We were guests of the prince of Abu Dhabi for three hours, then homeless. There I cut my head open and they sewed it back together. And then we went to a refugee camp in Italy where I became a great thief, until we got asylum in Oklahoma, where we try to act normal—raised-eyebrow face like you don’t believe it.

I think I skipped the part where my grandmother (mom’s mom this time) tried to assassinate her husband, failed, and was exiled instead. And most of the blood. And the secret police. And the torture.

Sigh face.

Listen.

The quick version of this story is useless. Let’s agree to have a complicated conversation.
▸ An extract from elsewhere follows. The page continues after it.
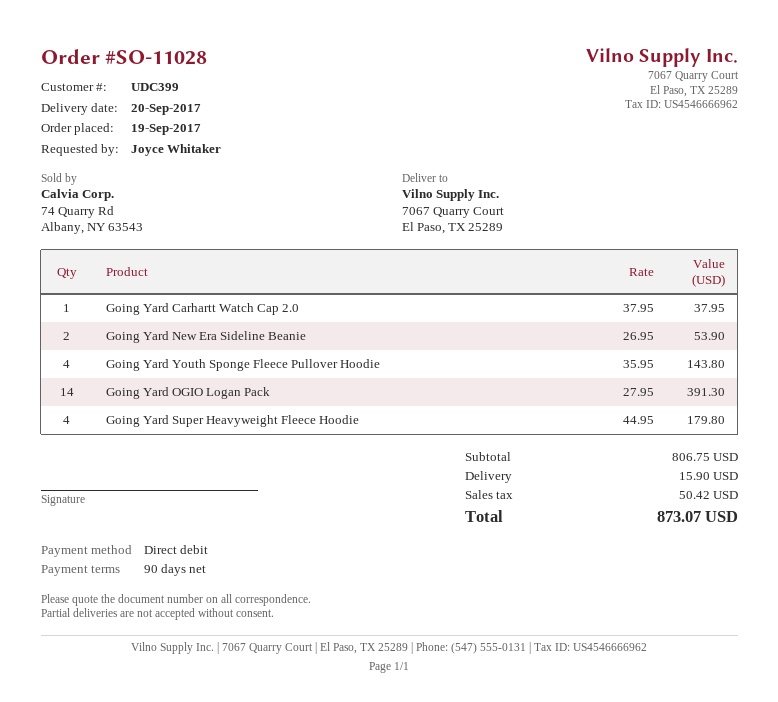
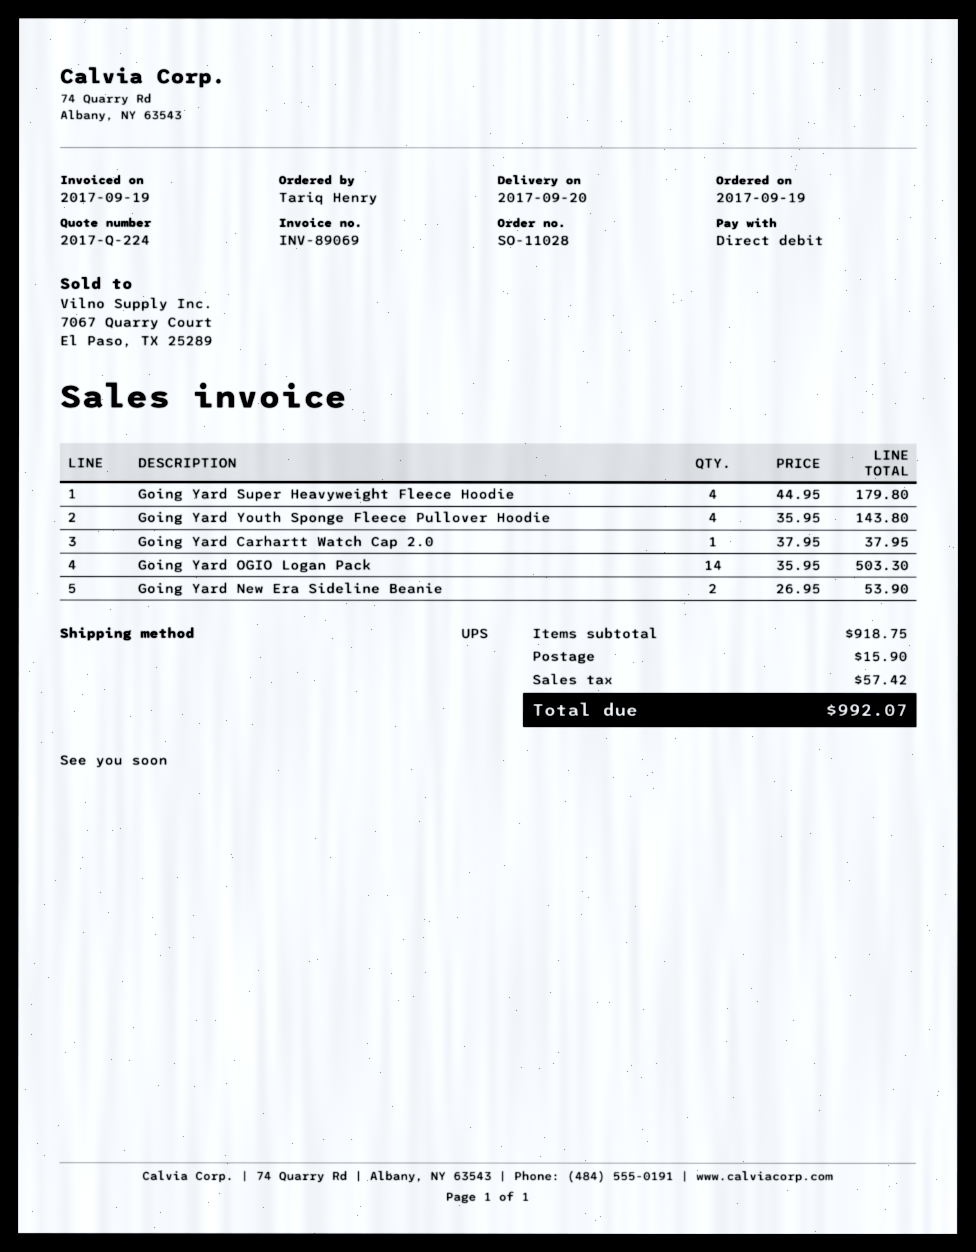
ordered by: Joyce Whitaker -> Tariq Henry
Going Yard OGIO Logan Pack: 14 x 27.95 = 391.30 -> 14 x 35.95 = 503.30
subtotal: 806.75 -> 918.75
tax: 50.42 -> 57.42
total: 873.07 -> 992.07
If you give me your attention—I know it’s valuable—I promise I won’t waste it with some “poor me” tale of immigrant woe.

I don’t want your pity.

If we can just rise to the challenge of communication—here in the parlor of your mind—we can maybe reach across time and space and every ordinary thing to see so deep into the heart of each other that you might agree that I am like you.

I am ugly and I speak funny. I am poor. My clothes are used and my food smells bad. I pick my nose. I don’t know the jokes and stories you like, or the rules to the games. I don’t know what anybody wants from me.

But like you, I was made carefully, by a God who loved what He saw.